Screenshot and code edit data

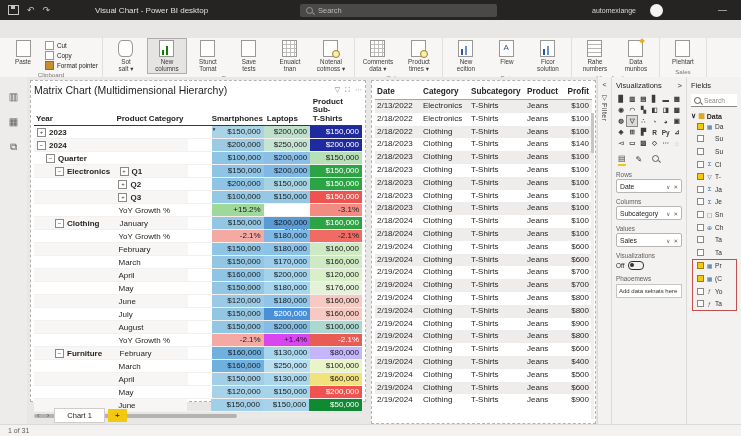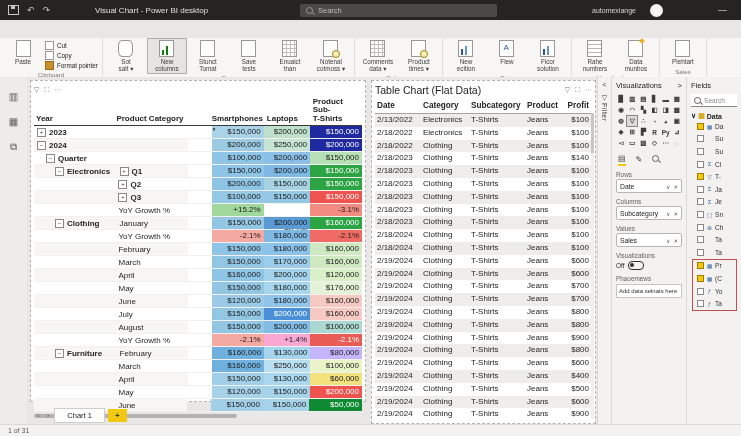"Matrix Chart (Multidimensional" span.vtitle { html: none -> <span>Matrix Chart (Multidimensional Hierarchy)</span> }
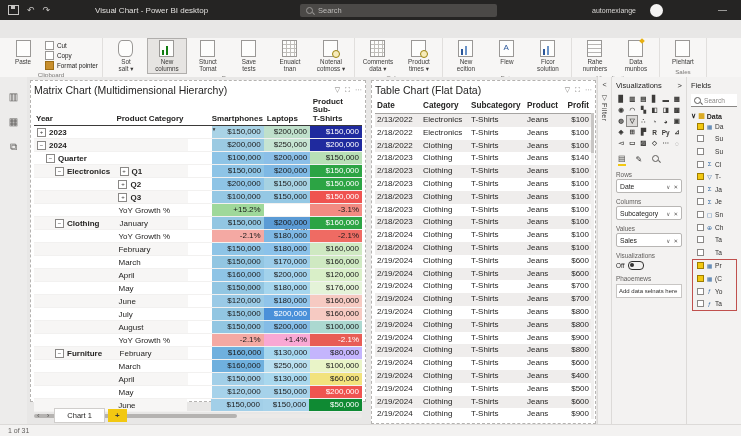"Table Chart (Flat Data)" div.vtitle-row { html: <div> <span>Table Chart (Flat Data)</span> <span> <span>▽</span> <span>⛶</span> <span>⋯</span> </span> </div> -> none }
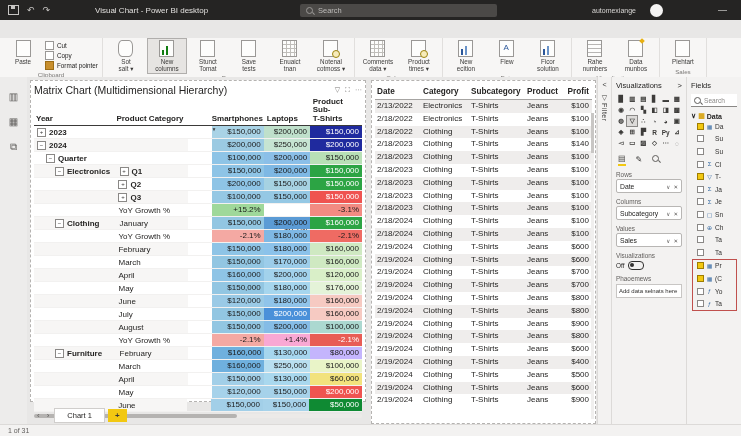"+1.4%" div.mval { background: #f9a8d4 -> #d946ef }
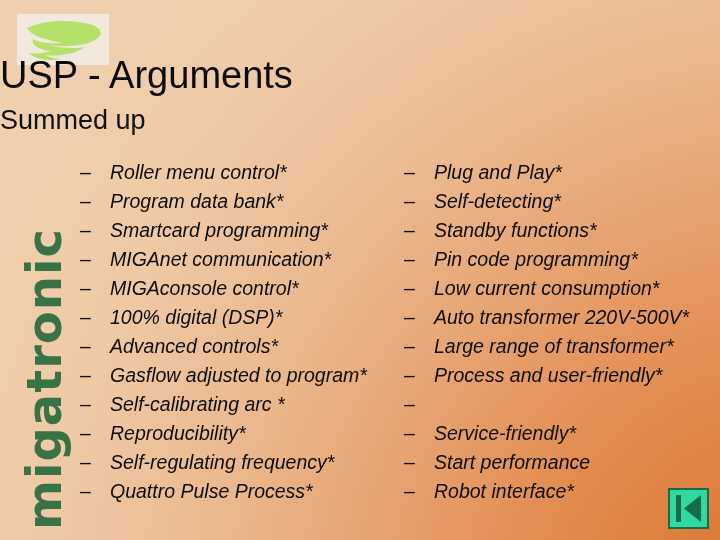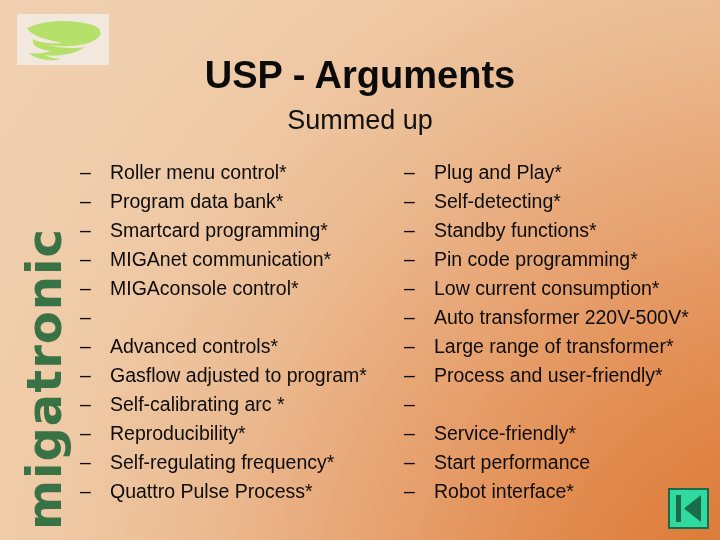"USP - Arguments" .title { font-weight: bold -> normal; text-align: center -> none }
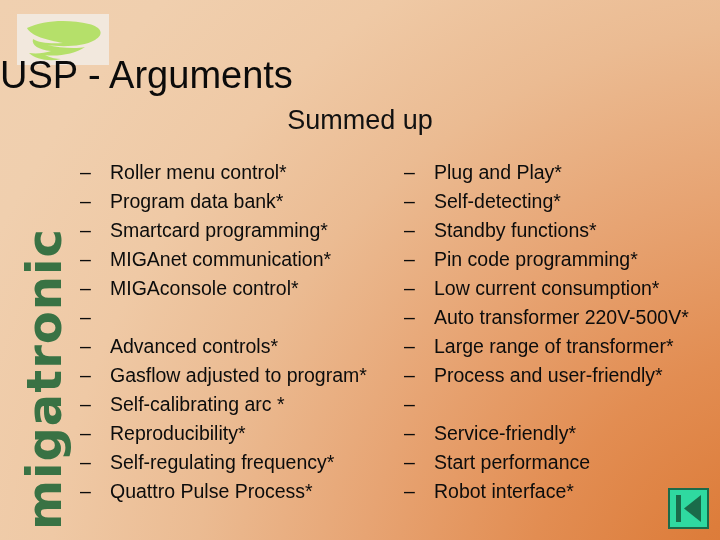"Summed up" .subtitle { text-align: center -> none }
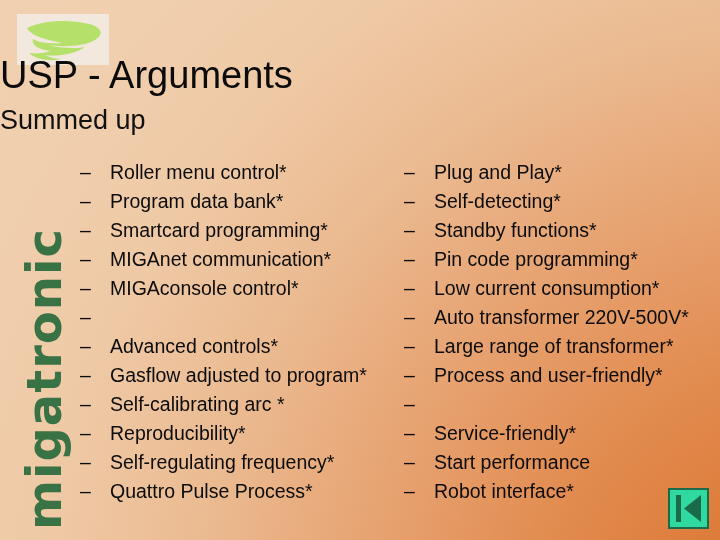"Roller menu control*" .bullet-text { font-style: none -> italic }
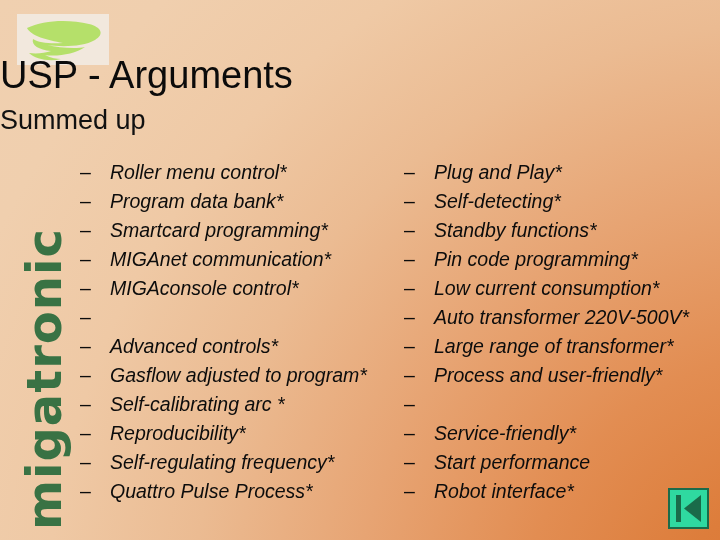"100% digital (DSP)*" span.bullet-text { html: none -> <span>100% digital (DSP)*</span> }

**Assignment:** Once the line containing "font-style: none ->" is found, it and every line through the end of the records above should be output exactly, with no pictures.

**Solution to this exercise:**
"Roller menu control*" .bullet-text { font-style: none -> italic }
"100% digital (DSP)*" span.bullet-text { html: none -> <span>100% digital (DSP)*</span> }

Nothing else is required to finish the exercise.